The understanding of the etiopathogenesis of epileptic syndromes, particularly those with unknown causes, can be provided by PET and SPECT, by revealing various underlying abnormalities that may not be fully appreciated from MR imaging studies (224). The yield of the different combinations of techniques might depend on the localization and etiology. For instance, in tuberous sclerosis, the combination of ESI and PET had a higher yield for localizing the epileptic tuber than the combination of SPECT with either technique (225).

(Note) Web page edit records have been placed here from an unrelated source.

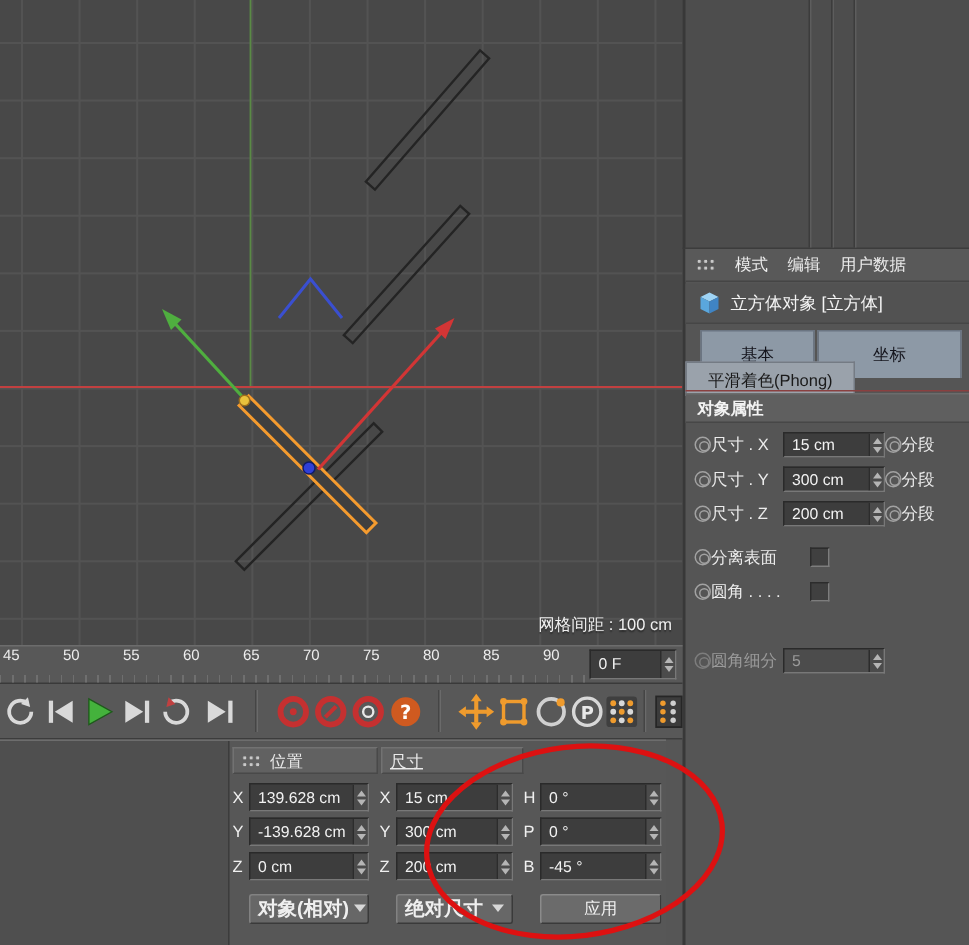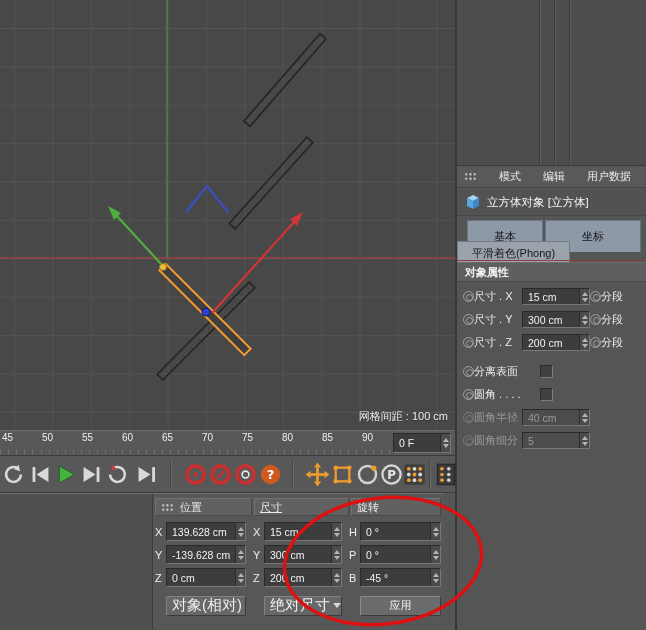--- a/index.html
+++ b/index.html
@@ -20,7 +20,7 @@
   .vline{position:absolute;top:0;bottom:0;width:1px;background:#3c3c3c;box-shadow:1px 0 0 #5d5d5d;}
 
   #attr-panel{left:455px;top:166px;width:191px;height:464px;background:#555;border-left:2px solid #383838;font-size:11px;color:#ececec;}
-  .menu-bar{position:absolute;left:0;right:0;top:0;height:22px;background:#595959;border-bottom:1px solid #454545;display:flex;align-items:center;gap:22px;padding-left:7px;}
+  .menu-bar{position:absolute;left:0;right:0;top:0;height:22px;background:#595959;border-bottom:1px solid #454545;display:flex;align-items:center;gap:13px;padding-left:7px;}
   .grip{width:13px;height:9px;flex:none;background-image:radial-gradient(circle,#c9c9c9 1px,transparent 1.3px);background-size:4.3px 4.5px;}
   .obj-row{position:absolute;left:0;right:0;top:23px;height:27px;display:flex;align-items:center;gap:6px;padding-left:8px;background:#525252;border-bottom:1px solid #464646;color:#f4f4f4;font-size:11.5px;}
   .tabs-row{position:absolute;left:10px;right:0;top:54px;height:32px;display:flex;gap:2px;}

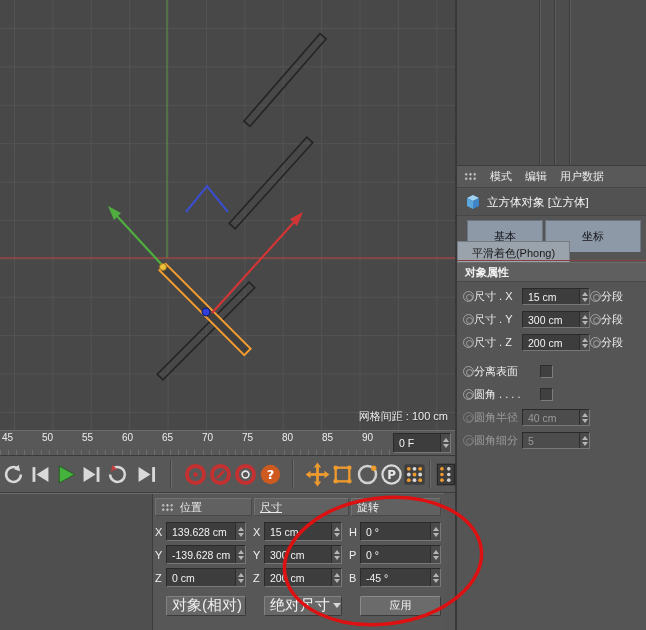--- a/index.html
+++ b/index.html
@@ -196,17 +196,6 @@
       <span class="cbox"></span>
     </div>
 
-    <div class="arow dim" style="top:242px">
-      <span class="keycircle"></span>
-      <span class="lbl">圆角半径</span>
-      <span class="fld afld">
-          <span>40 cm</span>
-          <span class="spin">
-            <i class="up"></i>
-            <i class="dn"></i>
-          </span>
-        </span>
-    </div>
     <div class="arow dim" style="top:265px">
       <span class="keycircle"></span>
       <span class="lbl">圆角细分</span>

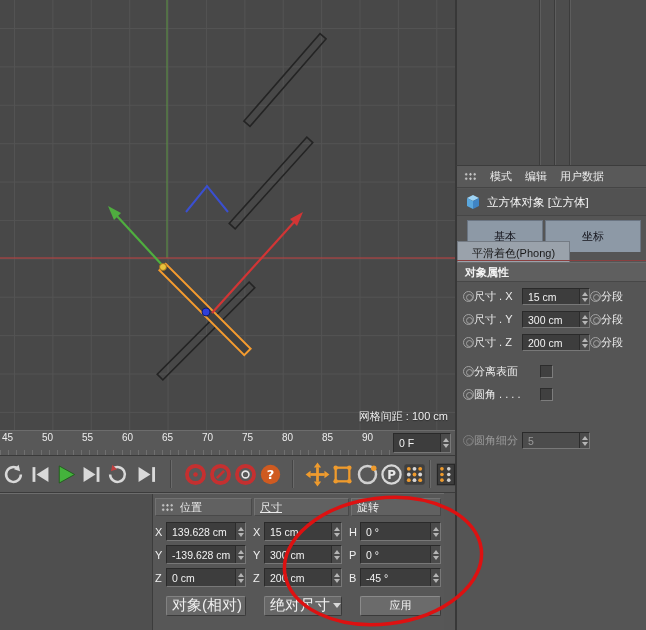--- a/index.html
+++ b/index.html
@@ -365,9 +365,6 @@
       <div class="hdr h2">
           <span>尺寸</span>
         </div>
-      <div class="hdr h3">
-          <span>旋转</span>
-        </div>
     </div>
 
     <div class="crow" style="top:26px">

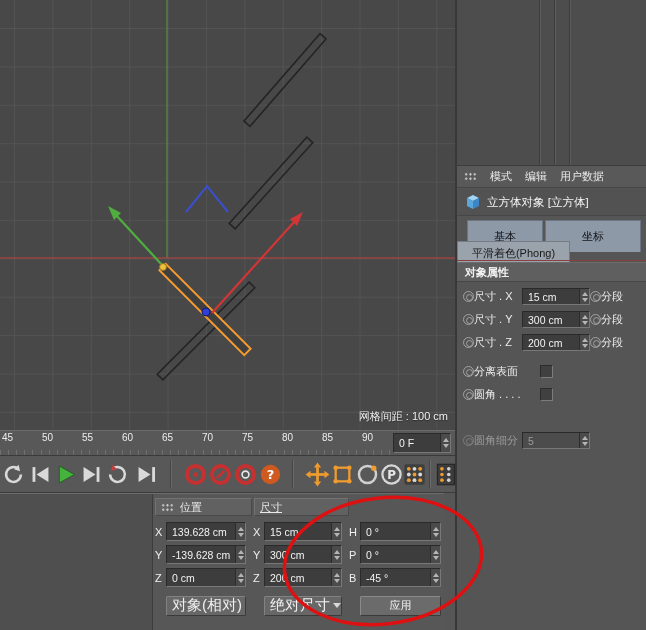--- a/index.html
+++ b/index.html
@@ -67,7 +67,7 @@
   .f1{width:80px;margin-right:7px;}
   .f2{width:78px;margin-right:7px;}
   .f3{flex:1;}
-  .dd{height:20px;background:#676767;border:1px solid;border-color:#828282 #3a3a3a #3a3a3a #828282;border-radius:2px;color:#efefef;font-size:15px;display:flex;align-items:center;justify-content:space-between;padding:0 5px;white-space:nowrap;overflow:hidden;}
+  .dd{height:20px;background:#676767;border:1px solid;border-color:#828282 #3a3a3a #3a3a3a #828282;border-radius:2px;color:#efefef;font-size:13px;display:flex;align-items:center;justify-content:space-between;padding:0 5px;white-space:nowrap;overflow:hidden;font-weight:bold;}
   .caret{width:0;height:0;border-left:4px solid transparent;border-right:4px solid transparent;border-top:5px solid #d8d8d8;flex:none;margin-left:3px;}
   .btn{height:20px;background:#6b6b6b;border:1px solid;border-color:#8b8b8b #3a3a3a #3a3a3a #8b8b8b;border-radius:2px;display:flex;align-items:center;justify-content:center;color:#f2f2f2;}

Beyond clinical MRI and EEG, the pre-surgical work-up shows a high variability across centers depending on the accessible technology and local expertise in structural functional and multimodal imaging. However, a broadly recognized common point is that concordance between the different tests (Figures 3 and 4) is crucial for guiding clinical decision. Multimodal functional imaging offers a more detailed picture of the brain networks involved in epileptic activity in individual patients. As a consequence, surgery with or without intracranial recordings can be offered to increasingly difficult cases, while multimodal concordance increases the chances of favorable outcome (226). A precise co-registration between modalities, with alignment of structural and fMRI, isotopic imaging, electro-physiological sources and high resolution structural MRI for anatomical localization, is obligatory to assess concordance between modalities and guarantee precise intracranial electrode placement and resection margins based on the imaging findings. Co-registration of post-implantation imaging is useful to validate the placement of intracranial electrodes and co-registration with post-operative images. The outline of the performed resection will reveal whether the targeted brain structures and lesions have been entirely removed. In this process, it is important that brain deformation and distortions specific to each image modality are taken into account. Automatization and reduced processing time now allow considering the integration of multimodal preoperative data into the neuronavigation suite for assisting intra-operative decision-making.

Figure 3

Multimodal functional imaging approach to localize the epileptic focus in a patient with right orbito-frontal focal cortical dysplasia. The hypometabolic region detected by PET (orange) contains both the ESI (green; 256 electrodes, lSMAC, LORETA) and the IED related BOLD response (blue; marked events: FP2-F8 spikes).

Figure 4

Twenty-seven-year-old patient with left mesial temporal lobe sclerosis (FLAIR sequence, coronal view) and bitemporal interictal spikes. PET showed hypometabolism on the left mesial temporal structures and temporal pole (black arrow). SISCOM showed concordant ictal hyperperfusion (maximum in the temporal pole, shown in the figure).

Conclusion

Multimodal imaging and future developments of neuroimaging techniques improve our understanding of the dynamics of brain with high spatial and temporal resolutions. The detection of subtle structural or functional abnormalities allow considering surgery in a greater number of difficult cases. Imaging findings have a role in guiding the implantation of intracranial electrodes, for improving the success of subsequent surgery. Hopefully, more patients will benefit from surgery without the need for invasive recordings. The concordance between different imaging techniques facilitates better mapping of epileptic zone, epileptic networks, and eloquent cortices. The understanding of functional brain networks will allow us to better understand the neurobiology of epilepsies and develop new diagnostic, prognostic and therapeutic tools.

Conflict of Interest Statement

The authors declare that the research was conducted in the absence of any commercial or financial relationships that could be construed as a potential conflict of interest.